Get answers to all the most common conveyancing questions right here with Residential People.
How long does it take?
On average, conveyancing often takes between 12 and 16 weeks to complete. However, this time frame can fluctuate greatly depending on a variety of issues and can sometimes be conducted as quickly as 4 to 8 weeks, if not earlier.
As each property transaction is somewhat unique, it is impossible to give a definitive time frame for the conveyancing process. However, should you follow the guidelines above, (and your move is not subject to a property chain) the conveyancing process could be considerably shorter than you were expecting.
Due to the many moving parts of a property transaction that are ultimately out of your control, it is important to take ownership of the sections that you can personally resolve by being efficient and diligent in your preparation.
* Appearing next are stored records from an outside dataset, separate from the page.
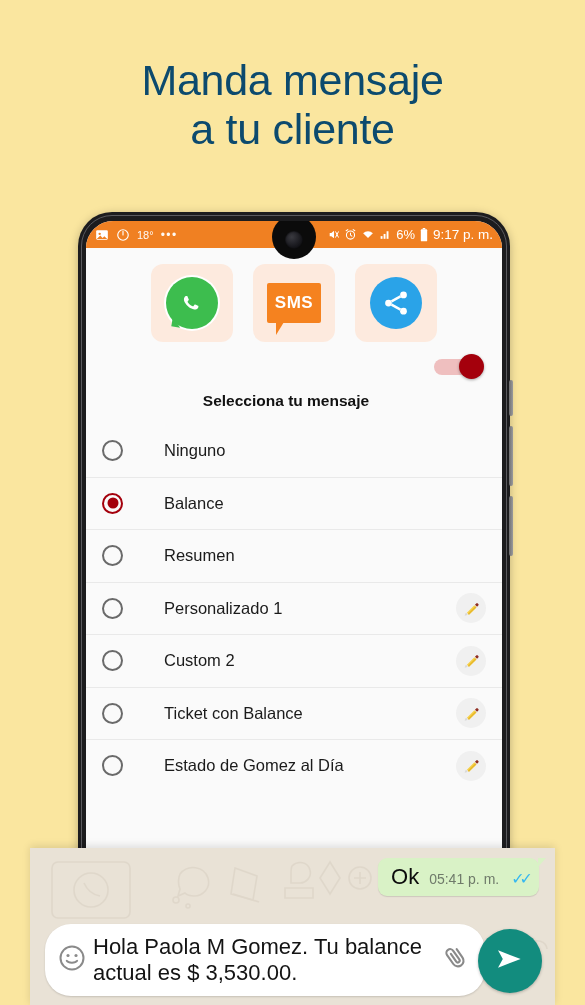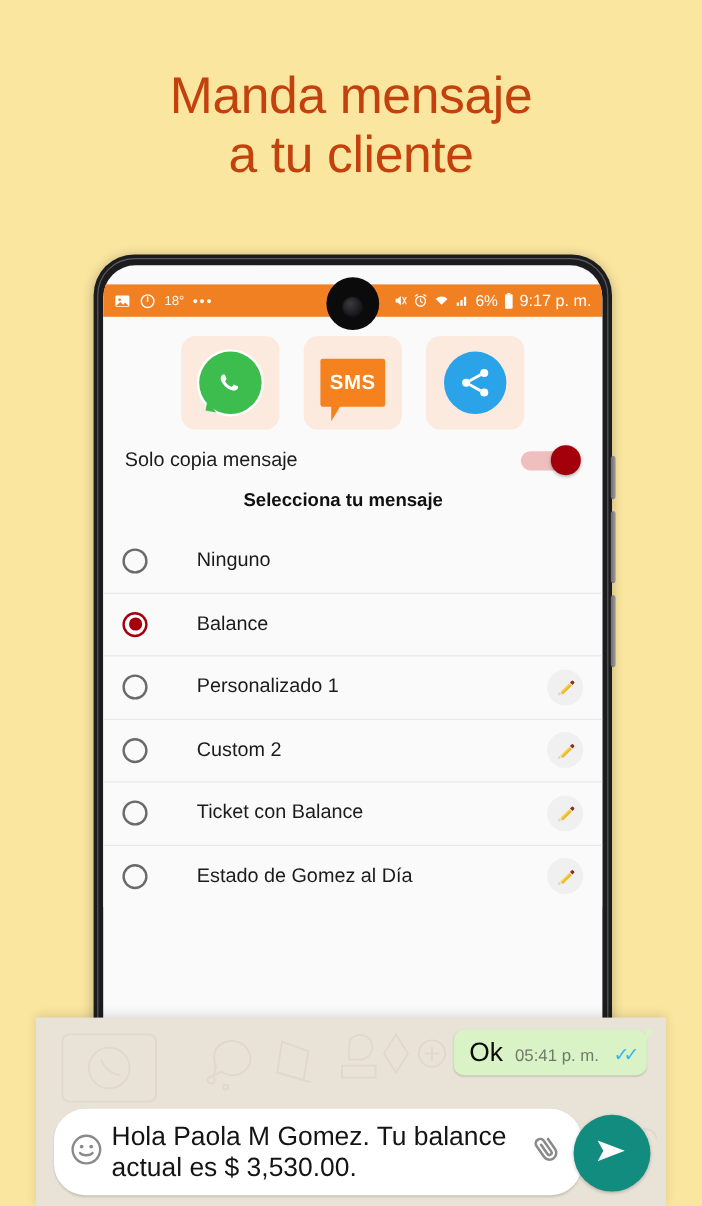"Manda mensaje" .headline { color: #c2410c -> #0c4a6e }
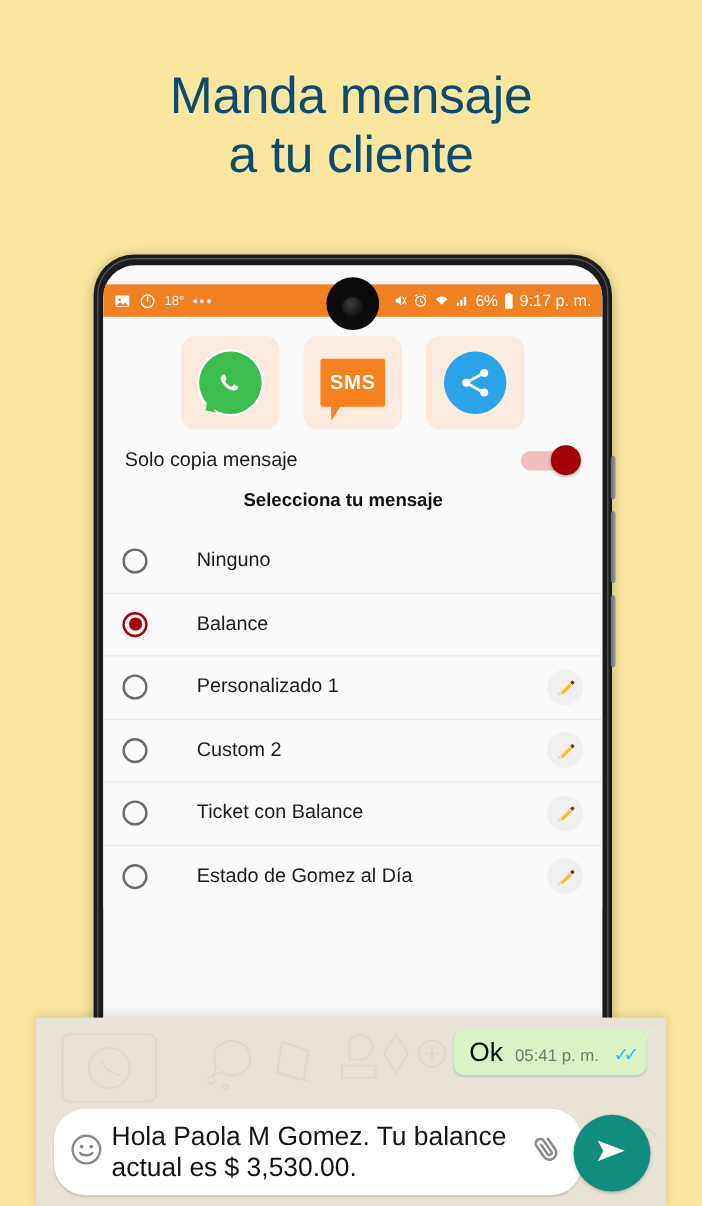"18°" .statusbar { margin-top: 16px -> none }
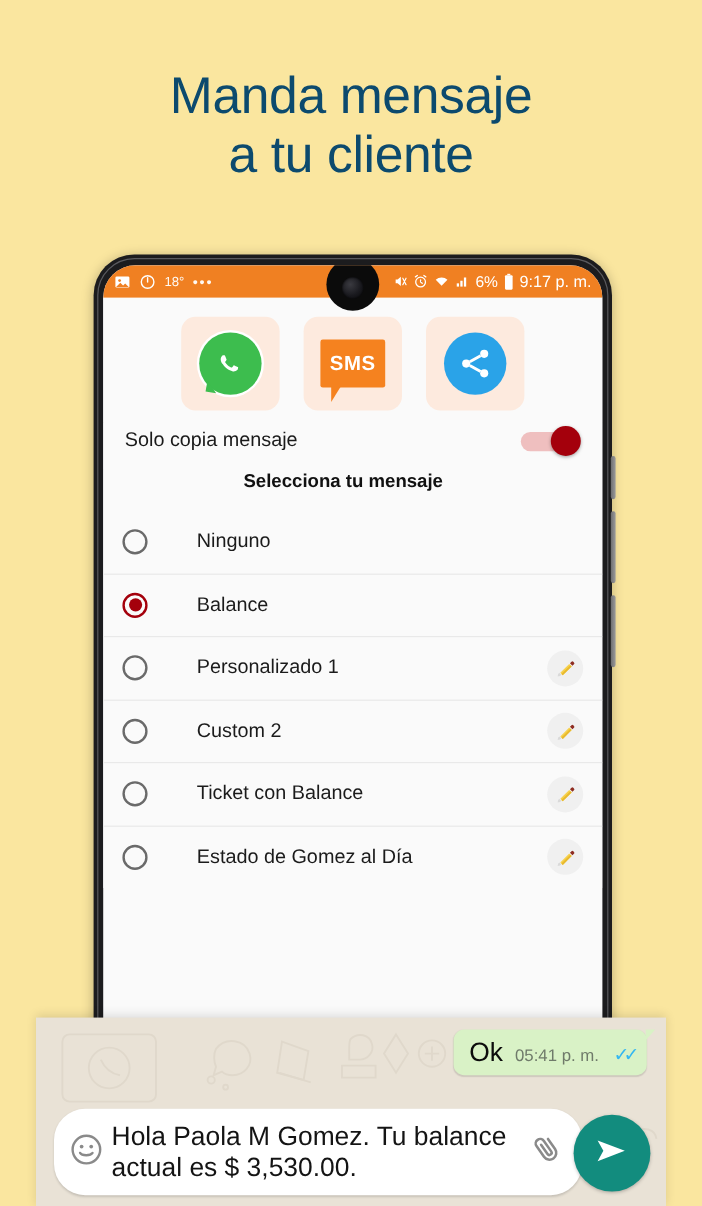"Solo copia mensaje" span.toggle-label { html: <span>Solo copia mensaje</span> -> none }
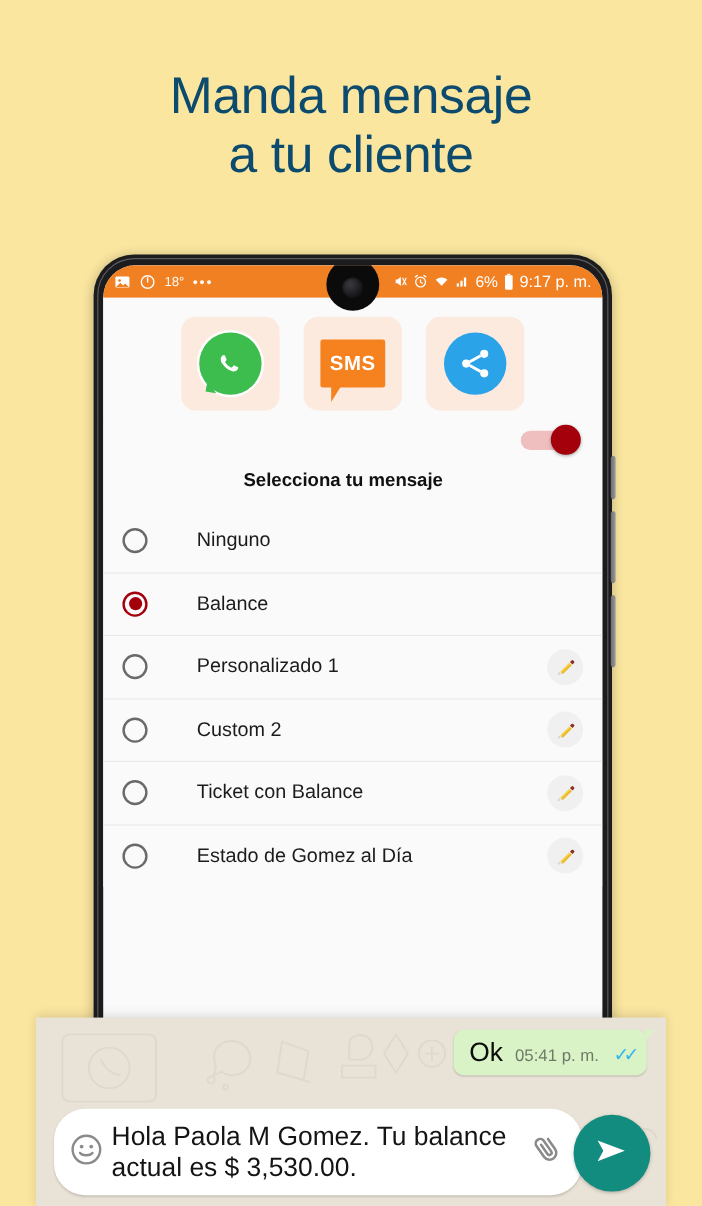"Resumen" div.row { html: none -> <div> <span></span> <span>Resumen</span> </div> }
Being well prepared when buying a home, will allow you to drastically reduce the time you spend, as well as potentially saving you money in the long run.
How can I speed up Conveyancing?
As mentioned above, being prepared and proactive when buying a property is one of the easiest ways to increase the speed of conveyancing and getting the information back to the conveyancer in due time.
Instead of simply waiting for your solicitor to respond to your questions, or asking for information on a step-by-step basis; it’s imperative that you ask all the questions you may have at the very beginning of the conveyancing process, as well ensuring you hire a professional who is able to dedicate the time required to your case.
In addition to being inquisitive and asking the right questions, obtaining a mortgage in principle before you have viewed a property will save you significant time when you’re ready to make an offer. A mortgage in principle, as well as having your deposit money already prepared, could put you in pole position if the seller is already entertaining another buyer who is less prepared than you.
If you have approached a conveyancer or solicitor after obtaining a mortgage in principle, viewing the property and making an offer for it, allowing them to make a faster start on the legal aspects that they’re uniquely qualified to do.
What could go wrong?
Unfortunately, there are a myriad of things that could go wrong during the conveyancing process.
Some of the most common things that could go wrong during the purchase process include:
Issues with the structure of the property .
Missing or otherwise incorrect information from the seller.
Delays in the mortgage process (e.g. property is deemed to be not worth the requested mortgage loan amount).
The sale of the property is subject to a complex property chain
One of the ways in which you can financially protect yourself should the conveyancing process fail, and the home move is unsuccessful, is to hire a conveyancer on a No Sale, No Fee mandate, whereby you will only have to pay the conveyancer in the event that the sale goes through or there are insurance policies to safeguard any fees you may have already paid.
Is Cheap Conveyancing 'too good to be true'?
As the cliche goes, when something is too good to be true, it often is.
While you may occasionally come across a conveyancer's fee estimation that is considerably lower than you were anticipating, it's important to ensure that the cost advertised contains no hidden fees.
Quite often, first-time buyers can get snared by the allure of a conveyancing bargain, which can typically result in disappointment when the final costs are revealed at a later date.
Should I Use my Agent's Recommended Solicitor?
The most important thing to do is not rush into any decision before first analysing the competition.
While some estate agents might be genuine in their recommendations of solicitors, it's important to consider that many agencies will often recommend a local specialist as they will receive a commission should the sale go through.
More often than not, the commission the solicitor owes to the estate agent will be included in your final bill, which could add hundreds of pounds to an already expensive endeavour.
Besides the additional costs, you may often find that the estate agent is only recommending a solicitor that they have previously worked with and know well, rather than the most suitable solicitor for you.
I Can't Reach my Solicitor — Should I be Worried?
As mentioned above, solicitors tend to be harder to pin down as they're typically focusing on many clients across several different types of cases.
With good and consistent communication being paramount to the success of a home move, it's important that you're able to reach your solicitor with relative ease, as this can sometimes be the difference between securing your dream property or having it snatched from under your feet.
It's important to consider that if this is your first time buying a home, it might be worthwhile choosing a conveyancer or a solicitor that is online and can respond in a timely manner.